Ma le grane europee per BigG non finiscono qui. In Germania il gigante di Mountain View è stato condannato a pagare una multa di 145mila euro per aver registrato, illegalmente, dati privati scaricati da reti senza fili (wireless) non protette da password. Secondo quanto reso noto da Johannes Caspar, incaricato governativo per la protezione dei dati di Amburgo, la multinazionale californiana avrebbe registrato indebitamente e-mail, password, foto e protocolli di chat di alcuni ignari utenti tra il 2010 e il 2012. I dati sono stati salvati durante le escursioni fotografiche per la realizzazione di Street View, un servizio che permette di vedere immagini delle strade di tutto il mondo. Durante la registrazione degli scatti, ripresi da videocamere montate su auto, sono stati scaricati illegalmente anche dati di alcune reti wireless non protette. ”Per quanto ne sappia io si tratta, in questo caso, di una delle più grandi infrazioni note alla protezione dei dati personali”, ha commentato Caspar.

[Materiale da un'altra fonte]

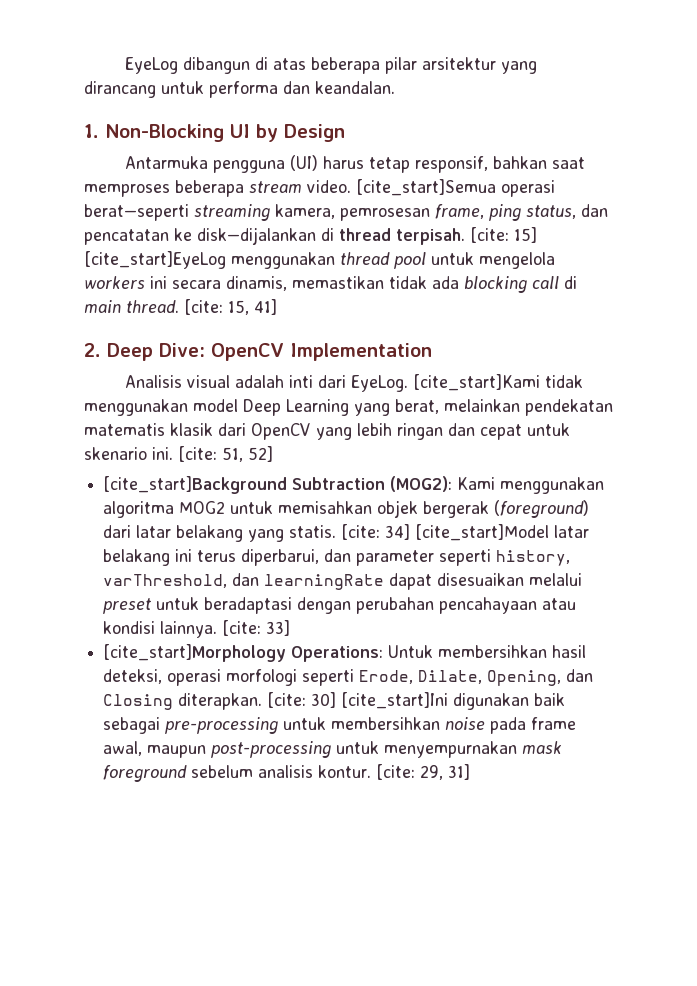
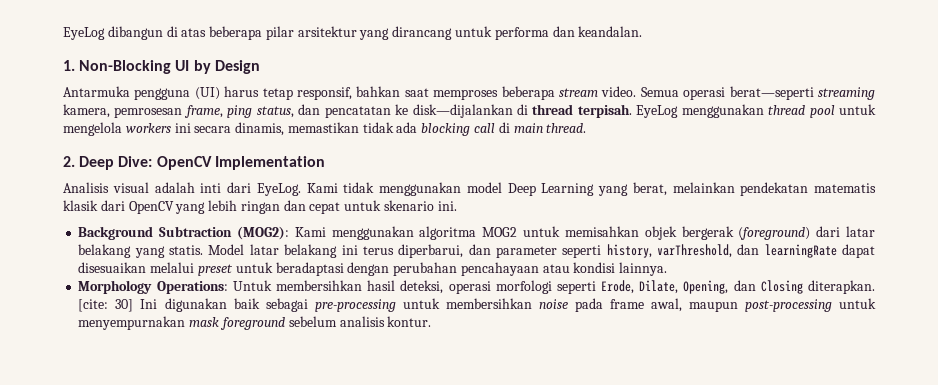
- [cite_start]Semua operasi berat—seperti streaming kamera, pemrosesan frame, ping status, dan pencatatan ke disk—dijalankan di thread terpisah.
+ Semua operasi berat—seperti streaming kamera, pemrosesan frame, ping status, dan pencatatan ke disk—dijalankan di thread terpisah.
- [cite: 15] [cite_start]EyeLog menggunakan thread pool untuk mengelola workers ini secara dinamis, memastikan tidak ada blocking call di main thread. [cite: 15, 41]
+ EyeLog menggunakan thread pool untuk mengelola workers ini secara dinamis, memastikan tidak ada blocking call di main thread.
- [cite_start]Kami tidak menggunakan model Deep Learning yang berat, melainkan pendekatan matematis klasik dari OpenCV yang lebih ringan dan cepat untuk skenario ini. [cite: 51, 52]
- [cite_start]Background Subtraction (MOG2): Kami menggunakan algoritma MOG2 untuk memisahkan objek bergerak (foreground) dari latar belakang yang statis.
+ Kami tidak menggunakan model Deep Learning yang berat, melainkan pendekatan matematis klasik dari OpenCV yang lebih ringan dan cepat untuk skenario ini.
+ Background Subtraction (MOG2): Kami menggunakan algoritma MOG2 untuk memisahkan objek bergerak (foreground) dari latar belakang yang statis.
- [cite: 34] [cite_start]Model latar belakang ini terus diperbarui, dan parameter seperti history, varThreshold, dan learningRate dapat disesuaikan melalui preset untuk beradaptasi dengan perubahan pencahayaan atau kondisi lainnya. [cite: 33]
- [cite_start]Morphology Operations: Untuk membersihkan hasil deteksi, operasi morfologi seperti Erode, Dilate, Opening, dan Closing diterapkan.
+ Model latar belakang ini terus diperbarui, dan parameter seperti history, varThreshold, dan learningRate dapat disesuaikan melalui preset untuk beradaptasi dengan perubahan pencahayaan atau kondisi lainnya.
+ Morphology Operations: Untuk membersihkan hasil deteksi, operasi morfologi seperti Erode, Dilate, Opening, dan Closing diterapkan.
- [cite: 30] [cite_start]Ini digunakan baik sebagai pre-processing untuk membersihkan noise pada frame awal, maupun post-processing untuk menyempurnakan mask foreground sebelum analisis kontur. [cite: 29, 31]
+ [cite: 30] Ini digunakan baik sebagai pre-processing untuk membersihkan noise pada frame awal, maupun post-processing untuk menyempurnakan mask foreground sebelum analisis kontur.

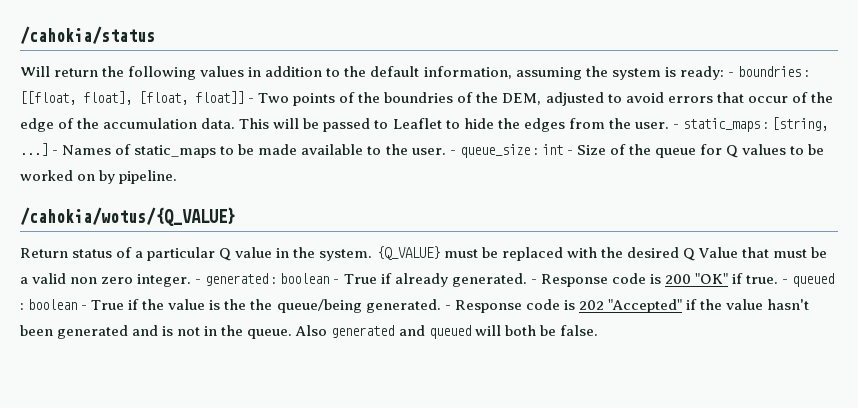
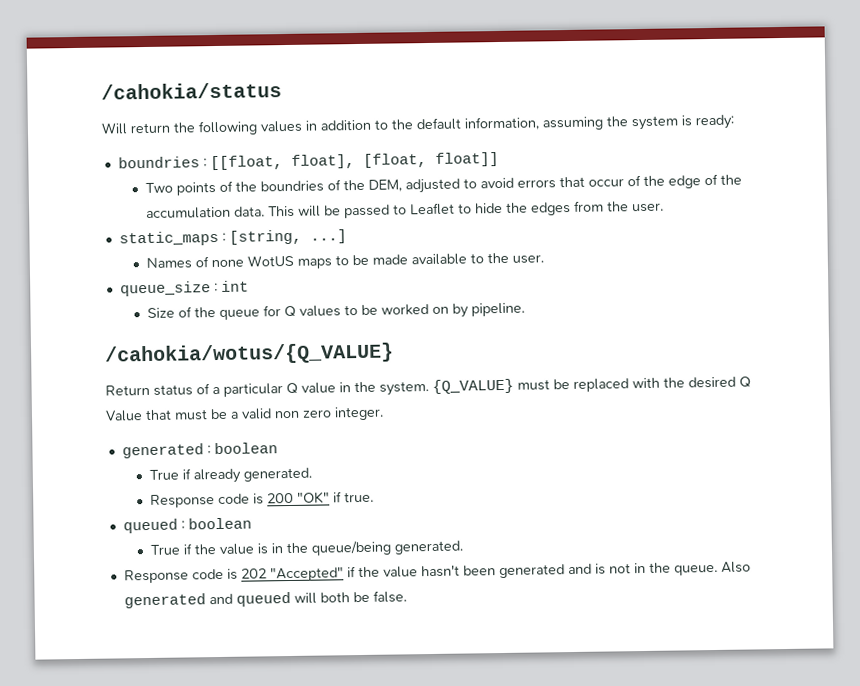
- Will return the following values in addition to the default information, assuming the system is ready: - boundries : [[float, float], [float, float]] - Two points of the boundries of the DEM, adjusted to avoid errors that occur of the edge of the accumulation data.
+ Will return the following values in addition to the default information, assuming the system is ready:
+ boundries : [[float, float], [float, float]]
+ Two points of the boundries of the DEM, adjusted to avoid errors that occur of the edge of the accumulation data.
- This will be passed to Leaflet to hide the edges from the user. - static_maps : [string, ...] - Names of static_maps to be made available to the user. - queue_size : int - Size of the queue for Q values to be worked on by pipeline.
+ This will be passed to Leaflet to hide the edges from the user.
+ static_maps : [string, ...]
+ Names of none WotUS maps to be made available to the user.
+ queue_size : int
+ Size of the queue for Q values to be worked on by pipeline.
- {Q_VALUE} must be replaced with the desired Q Value that must be a valid non zero integer. - generated : boolean - True if already generated. - Response code is 200 "OK" if true. - queued : boolean - True if the value is the the queue/being generated. - Response code is 202 "Accepted" if the value hasn't been generated and is not in the queue.
+ {Q_VALUE} must be replaced with the desired Q Value that must be a valid non zero integer.
+ generated : boolean
+ True if already generated.
+ Response code is 200 "OK" if true.
+ queued : boolean
+ True if the value is in the queue/being generated.
+ Response code is 202 "Accepted" if the value hasn't been generated and is not in the queue.

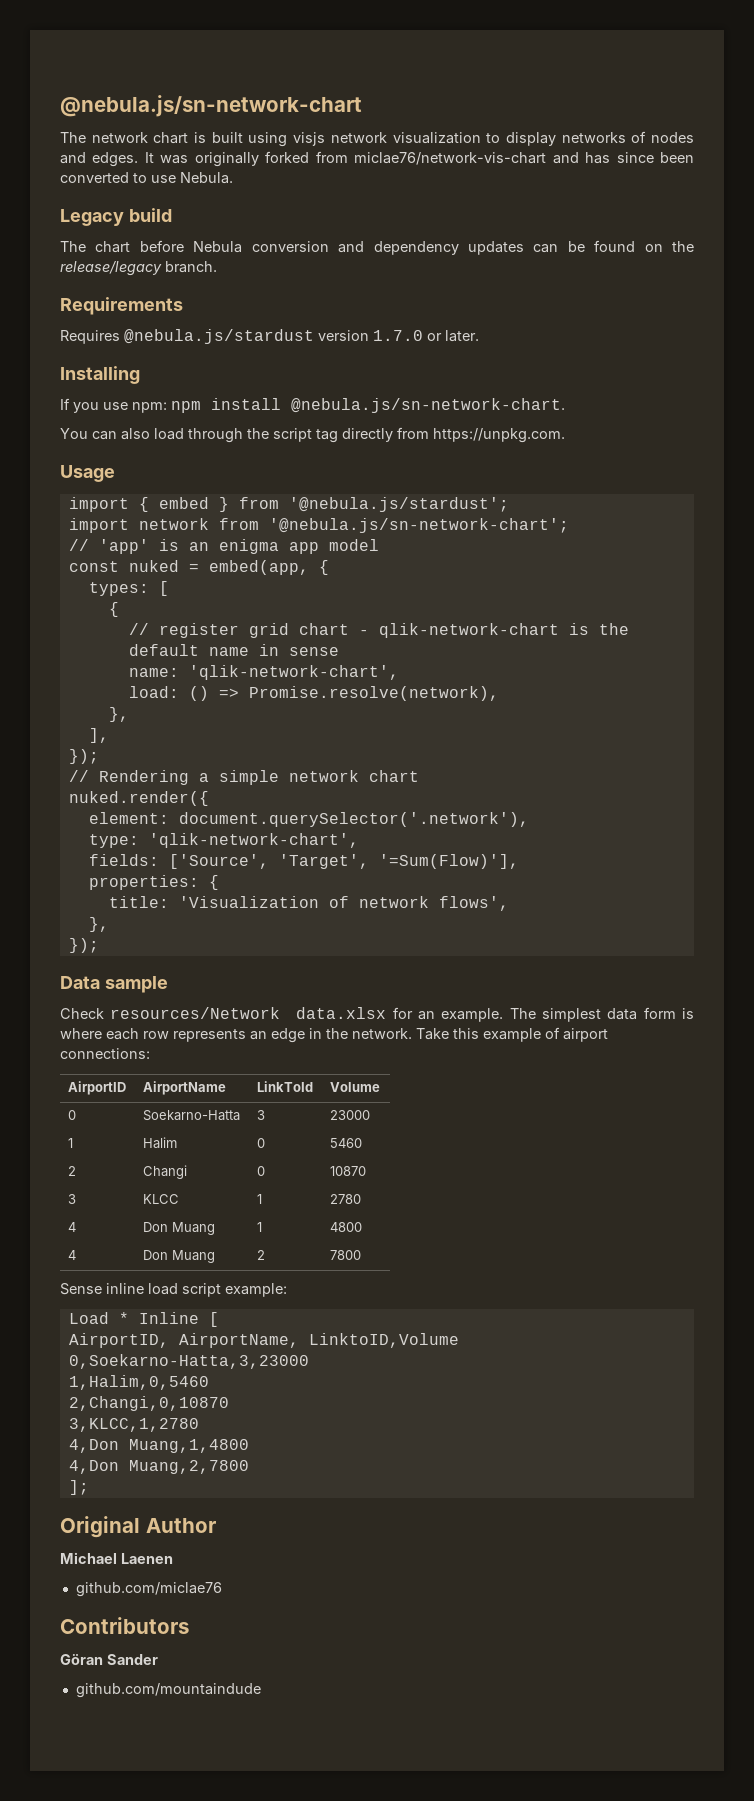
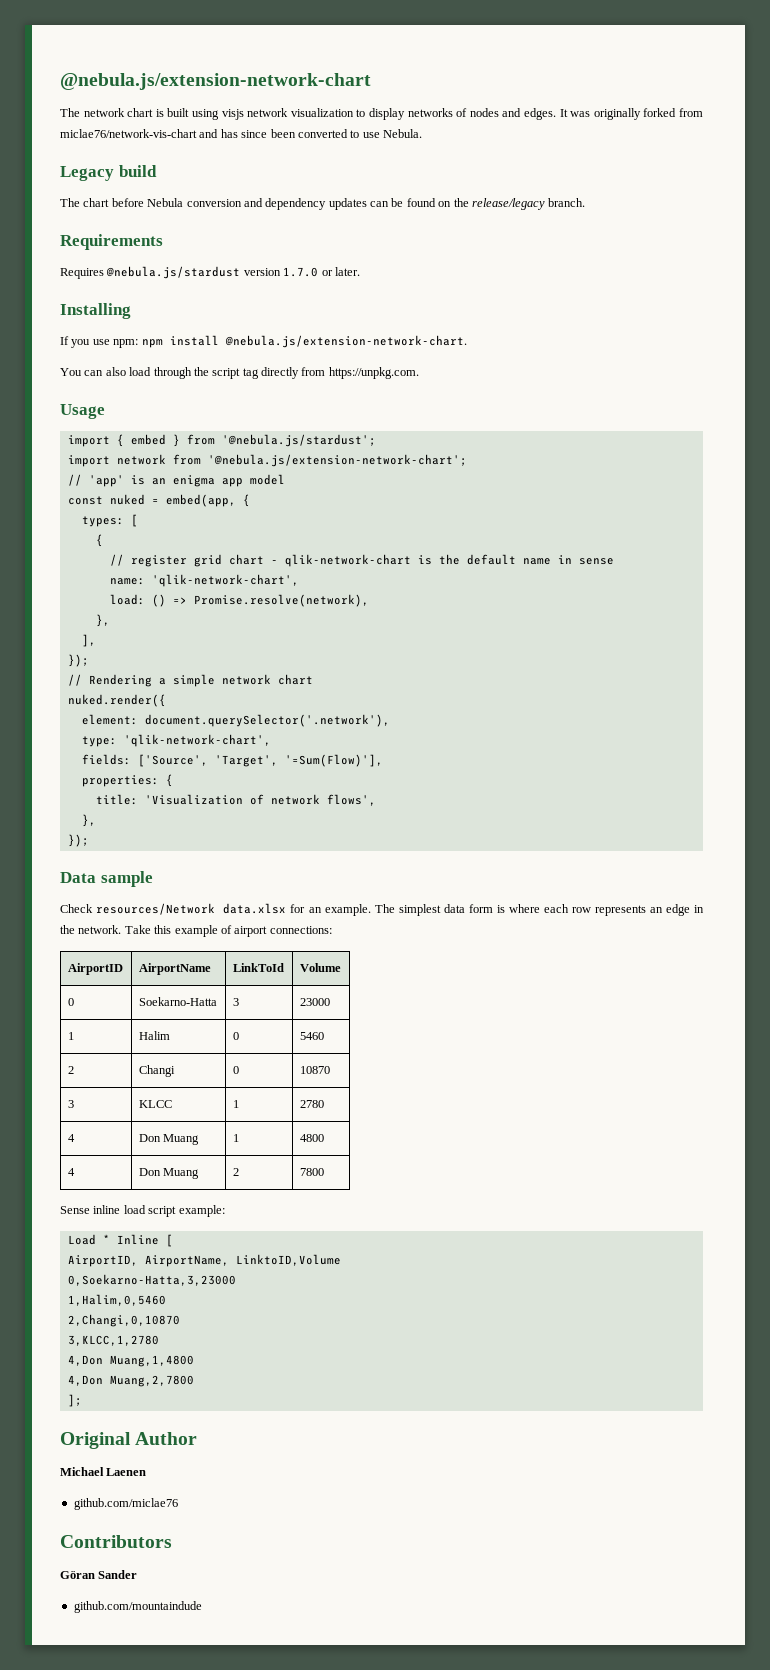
- @nebula.js/sn-network-chart
+ @nebula.js/extension-network-chart
- If you use npm: npm install @nebula.js/sn-network-chart.
+ If you use npm: npm install @nebula.js/extension-network-chart.
- import network from '@nebula.js/sn-network-chart';
+ import network from '@nebula.js/extension-network-chart';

Google ha ammesso subito il comportamento improprio, mostrandosi collaborativa nella risoluzione del caso e pagando subito la sanzione.. Secondo Caspar le sanzioni contro le multinazionali del settore dovrebbero però essere molto più aspre: ”Finché le infrazioni nel mondo digitale verranno punite con multe da discount, la tutela legale dei dati personali in rete è quasi impossibile”.